The beauty brand has grown over the years and now has more than 5 million customers located around the world. Glossier closed all its retail stores in the early days of the pandemic but is now reopening many of them. In June the company announced it was opening three stores in Seattle, Los Angeles, and London, with plans to add more stores, including one New York in 2022. The funding will be used to continue to scale Glossier’s online and offline sales initiatives.
Funding Startup Raises $215 Million
Clearco, a fintech company which provides funding to ecommerce startups, raised $215 million in venture funding from a Series C extension. The lending platform is open to ecommerce, mobile app, and software companies which have $10,000 or more in monthly sales.
Companies can borrow up to $10 million from Clearco and pay it off with a percentage of their revenue.
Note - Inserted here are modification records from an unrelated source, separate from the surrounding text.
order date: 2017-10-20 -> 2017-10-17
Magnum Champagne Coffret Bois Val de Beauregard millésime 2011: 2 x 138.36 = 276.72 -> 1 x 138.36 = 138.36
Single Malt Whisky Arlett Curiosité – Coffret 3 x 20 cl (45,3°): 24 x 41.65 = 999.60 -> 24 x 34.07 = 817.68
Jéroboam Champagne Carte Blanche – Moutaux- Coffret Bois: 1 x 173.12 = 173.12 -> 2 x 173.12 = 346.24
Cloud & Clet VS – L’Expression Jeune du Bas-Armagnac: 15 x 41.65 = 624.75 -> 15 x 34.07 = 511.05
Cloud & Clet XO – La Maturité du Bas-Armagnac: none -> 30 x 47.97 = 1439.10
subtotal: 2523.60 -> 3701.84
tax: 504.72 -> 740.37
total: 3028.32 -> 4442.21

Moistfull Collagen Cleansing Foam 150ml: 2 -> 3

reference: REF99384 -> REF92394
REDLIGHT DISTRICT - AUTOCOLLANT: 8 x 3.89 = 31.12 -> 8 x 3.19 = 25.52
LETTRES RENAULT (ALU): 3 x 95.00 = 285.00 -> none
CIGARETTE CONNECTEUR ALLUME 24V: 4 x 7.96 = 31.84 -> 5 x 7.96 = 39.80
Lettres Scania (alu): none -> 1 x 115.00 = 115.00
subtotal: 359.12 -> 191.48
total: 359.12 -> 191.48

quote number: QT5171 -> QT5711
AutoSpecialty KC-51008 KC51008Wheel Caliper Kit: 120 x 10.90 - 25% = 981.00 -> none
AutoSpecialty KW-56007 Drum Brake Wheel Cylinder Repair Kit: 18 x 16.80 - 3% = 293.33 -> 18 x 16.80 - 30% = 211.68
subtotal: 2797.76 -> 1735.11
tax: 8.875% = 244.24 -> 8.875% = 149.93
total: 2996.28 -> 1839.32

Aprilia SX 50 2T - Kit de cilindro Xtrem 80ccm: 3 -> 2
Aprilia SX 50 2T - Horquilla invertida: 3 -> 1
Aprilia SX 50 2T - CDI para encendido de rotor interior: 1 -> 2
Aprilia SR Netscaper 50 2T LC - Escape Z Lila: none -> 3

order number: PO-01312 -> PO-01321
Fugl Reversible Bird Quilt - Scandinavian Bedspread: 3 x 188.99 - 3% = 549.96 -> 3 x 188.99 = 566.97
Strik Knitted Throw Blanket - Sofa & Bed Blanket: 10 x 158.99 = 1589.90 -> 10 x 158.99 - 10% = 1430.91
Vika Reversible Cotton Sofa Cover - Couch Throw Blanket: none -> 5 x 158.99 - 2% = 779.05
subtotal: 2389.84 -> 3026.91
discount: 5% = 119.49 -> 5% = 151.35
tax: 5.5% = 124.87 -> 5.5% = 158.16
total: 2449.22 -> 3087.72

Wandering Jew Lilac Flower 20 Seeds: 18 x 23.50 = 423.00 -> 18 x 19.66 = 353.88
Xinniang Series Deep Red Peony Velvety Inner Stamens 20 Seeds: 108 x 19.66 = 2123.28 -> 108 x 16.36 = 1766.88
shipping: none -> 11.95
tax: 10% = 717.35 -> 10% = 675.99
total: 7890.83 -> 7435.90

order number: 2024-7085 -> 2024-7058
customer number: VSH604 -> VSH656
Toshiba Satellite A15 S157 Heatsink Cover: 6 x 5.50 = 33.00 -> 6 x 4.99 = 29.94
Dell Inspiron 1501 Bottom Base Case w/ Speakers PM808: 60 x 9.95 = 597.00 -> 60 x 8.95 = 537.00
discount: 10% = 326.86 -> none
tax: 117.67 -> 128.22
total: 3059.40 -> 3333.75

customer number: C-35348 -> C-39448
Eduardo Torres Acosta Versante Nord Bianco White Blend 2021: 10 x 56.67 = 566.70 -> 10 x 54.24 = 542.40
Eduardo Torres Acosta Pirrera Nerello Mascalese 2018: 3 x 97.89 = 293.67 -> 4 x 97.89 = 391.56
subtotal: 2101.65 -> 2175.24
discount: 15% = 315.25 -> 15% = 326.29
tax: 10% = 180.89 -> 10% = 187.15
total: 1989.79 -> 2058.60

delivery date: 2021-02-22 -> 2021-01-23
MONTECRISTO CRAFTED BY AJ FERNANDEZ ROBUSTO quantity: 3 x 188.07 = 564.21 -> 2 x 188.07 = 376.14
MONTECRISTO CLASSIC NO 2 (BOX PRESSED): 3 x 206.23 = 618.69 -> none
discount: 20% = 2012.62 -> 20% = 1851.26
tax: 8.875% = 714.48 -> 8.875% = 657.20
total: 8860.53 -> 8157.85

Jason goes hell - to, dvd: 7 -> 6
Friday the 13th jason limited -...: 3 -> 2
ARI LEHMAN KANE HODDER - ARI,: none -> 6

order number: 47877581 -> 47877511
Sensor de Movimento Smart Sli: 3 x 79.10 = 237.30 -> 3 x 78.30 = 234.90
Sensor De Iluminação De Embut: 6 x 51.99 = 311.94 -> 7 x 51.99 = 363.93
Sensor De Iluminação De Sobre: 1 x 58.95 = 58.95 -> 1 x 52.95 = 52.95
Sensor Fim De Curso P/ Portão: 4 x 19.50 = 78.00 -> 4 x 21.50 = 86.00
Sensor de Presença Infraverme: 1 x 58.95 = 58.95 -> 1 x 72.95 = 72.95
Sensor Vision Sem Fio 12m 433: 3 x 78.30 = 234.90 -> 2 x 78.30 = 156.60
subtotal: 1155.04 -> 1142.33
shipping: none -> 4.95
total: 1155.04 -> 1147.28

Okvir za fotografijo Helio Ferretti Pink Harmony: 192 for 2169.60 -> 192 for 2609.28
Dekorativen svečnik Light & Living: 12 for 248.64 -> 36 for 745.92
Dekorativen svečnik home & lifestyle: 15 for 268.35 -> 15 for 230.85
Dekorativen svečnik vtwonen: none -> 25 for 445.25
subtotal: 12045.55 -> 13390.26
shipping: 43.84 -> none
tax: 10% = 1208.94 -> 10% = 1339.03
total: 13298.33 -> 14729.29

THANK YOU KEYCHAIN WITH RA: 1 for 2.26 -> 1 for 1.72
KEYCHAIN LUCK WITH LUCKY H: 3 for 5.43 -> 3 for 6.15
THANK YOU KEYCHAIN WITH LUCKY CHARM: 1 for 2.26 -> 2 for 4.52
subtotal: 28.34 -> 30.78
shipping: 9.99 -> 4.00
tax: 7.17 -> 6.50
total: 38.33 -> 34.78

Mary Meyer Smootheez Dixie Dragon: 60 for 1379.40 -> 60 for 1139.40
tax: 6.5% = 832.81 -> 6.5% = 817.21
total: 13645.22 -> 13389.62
Clearco plans to use the proceeds from the funding round to expand into Asia and Europe. It also plans to grow its relationships with banks and other funders around the world.
Indian Social Commerce Startup Raises $144 Million
DealShare, an India social commerce platform, raised $144 million in venture funding. The Series D round, which values DealShare at $455 million, was led by Tiger Global and included participation by WestBridge Capital, Alpha Wave Incubation, and Z3Partners. The startup has raised a total of $183 million since launching in 2018.
DealShare got its start selling products directly to consumers on Facebook’s (FB) WhatsApp platform. It targets consumers outside India’s cities and towns, selling them a curated list of items. Funding from the round will be used to expand the company’s operations, enhance its technology, and hire more employees. DealShare is also eyeing acquisitions of startups in the social and gamification markets.